Bob performed in blackface, in his earlier years. In his twenties, while he was attending barber school, and appearing in comedy routines working minstrel and medicine shows for money.
But he didn’t write those lines he remembered years later. They derive from the work songs of enslaved Americans, and appear in the 1880 novel My Southern Home, by William Wells Brown. An escaped slave, abolitionist, and intellectual rival to Frederick Douglass, with whom Wells Brown feuded.
In 1946, Bob Wills changed the couplet to “"Little man raise the cotton, beer joints get the money.” Modern versions are said to prefer "Poor boy picks the cotton, Rich man gets the money." But the sentiment remains the same.
Afro-American work songs, some of y’all know, are based on call and response, “field hollers.” One worker calls the call, and the others repeat the response. The caller, the individual, has license to improvise, tweak the words a little. The responders keep to a steady refrain.
The band I saw that night, with Freddie King’s drummer painted on their skin, was led by a man named John Fullbright. I don’t even know if the band’s got a name, “John Fullbright band” I guess, like Bob Wills and his Texas Playboys. Least they were Playboys.
Anyway, Fullbright led a call and response with the audience. I went and stood in the center of the floor, like I’s told, right under the shiny ball hanging from the ceiling. Though the rest of their material was great, including a raucous Stone’s cover, Fullbright began to play a frankly lukewarm original, about the pandemic.
Then he played the first song off my Covid-19 playlist—I made one of those, a “plague-list.” Track number one, right above Exile on Main Street’s “Ventilator Blues”…
Song by Townes Van Zandt. We sang every word behind him, whole room together, even when the singer stopped to listen.
“Lungs.”
Well won't you lend your lungs to me?
Mine are collapsing
Plant my feet and bitterly breathe
Up the time that's passing.
Breath I'll take and breath I'll give
Pray the day’s not poison
Stand among the ones that live
In lonely indecision.
Fingers walk the darkness down
Mind is on the midnight
Gather up the gold you've found
You fool, it's only moonlight.
If you try to take it home
Your hands will turn to butter
You better leave this dream alone
Try to find another.
Salvation sat and crossed herself
Called the devil partner
Wisdom burned upon a shelf
Who'll kill the raging cancer
Seal the river at it's mouth
Take the water prisoner
Fill the sky with screams and cries
Bathe in fiery answers
Jesus was an only son
And love his only concept
Strangers cry in foreign tongues
And dirty up the doorstep
And I for one, and you for two
Ain't got the time for outside
Just keep your injured looks to you
We'll tell the world we tried
Guess me and John share part of a setlist.
There’s more stories to tell, patterns to recognize—tomorrow.

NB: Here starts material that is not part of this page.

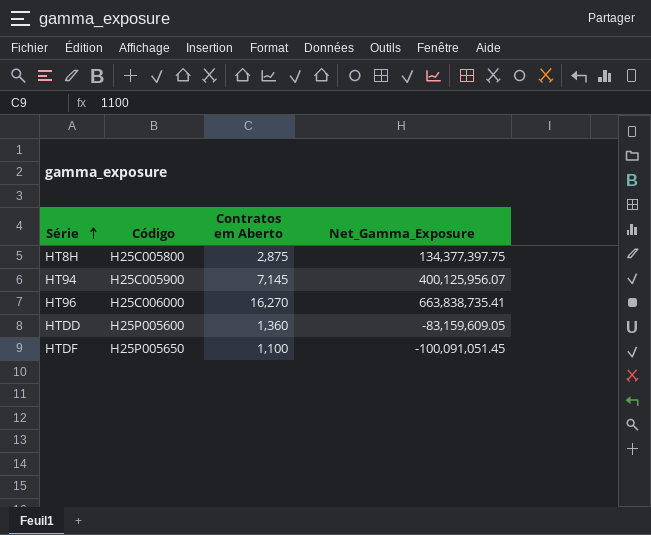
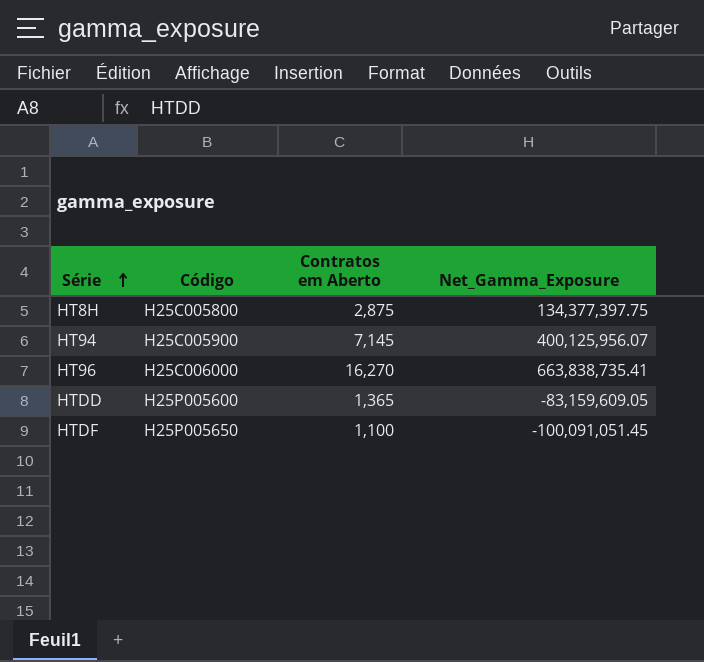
HTDD | Contratos em Aberto: 1,360 -> 1,365

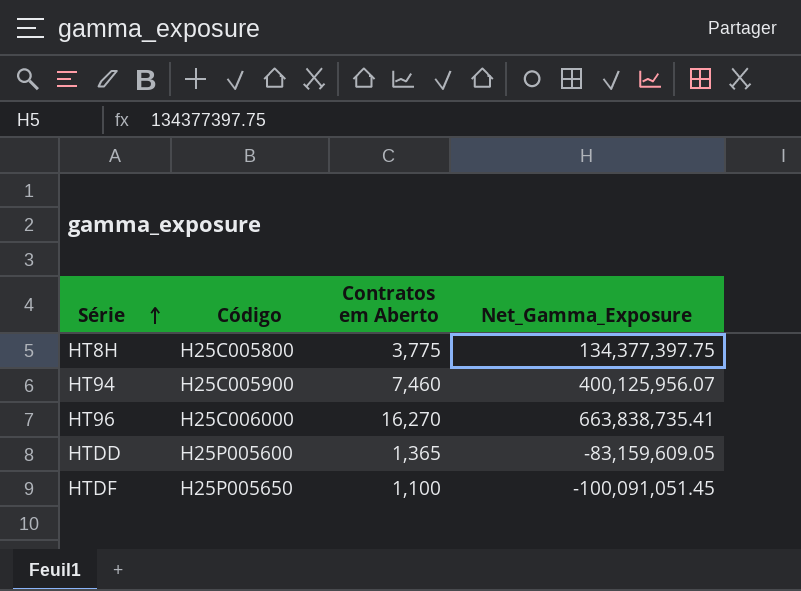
HT8H | Contratos em Aberto: 2,875 -> 3,775
HT94 | Contratos em Aberto: 7,145 -> 7,460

Can’t report Tulsa all at once—too much to carry. Fingers are tired from walking down, my mind is on the midnight.
Gather up the gold you’ve found, you fool it’s only moonlight. If you try to take it home, your hands’ll turn to butter.
Better leave this dream alone for now, try to find another.
[This article originally stated that an image of Bazz Smith appeared on John Fulbright’s drum skin; the image actually belongs to Chuck Blackwell. The Third Ear regrets the error.]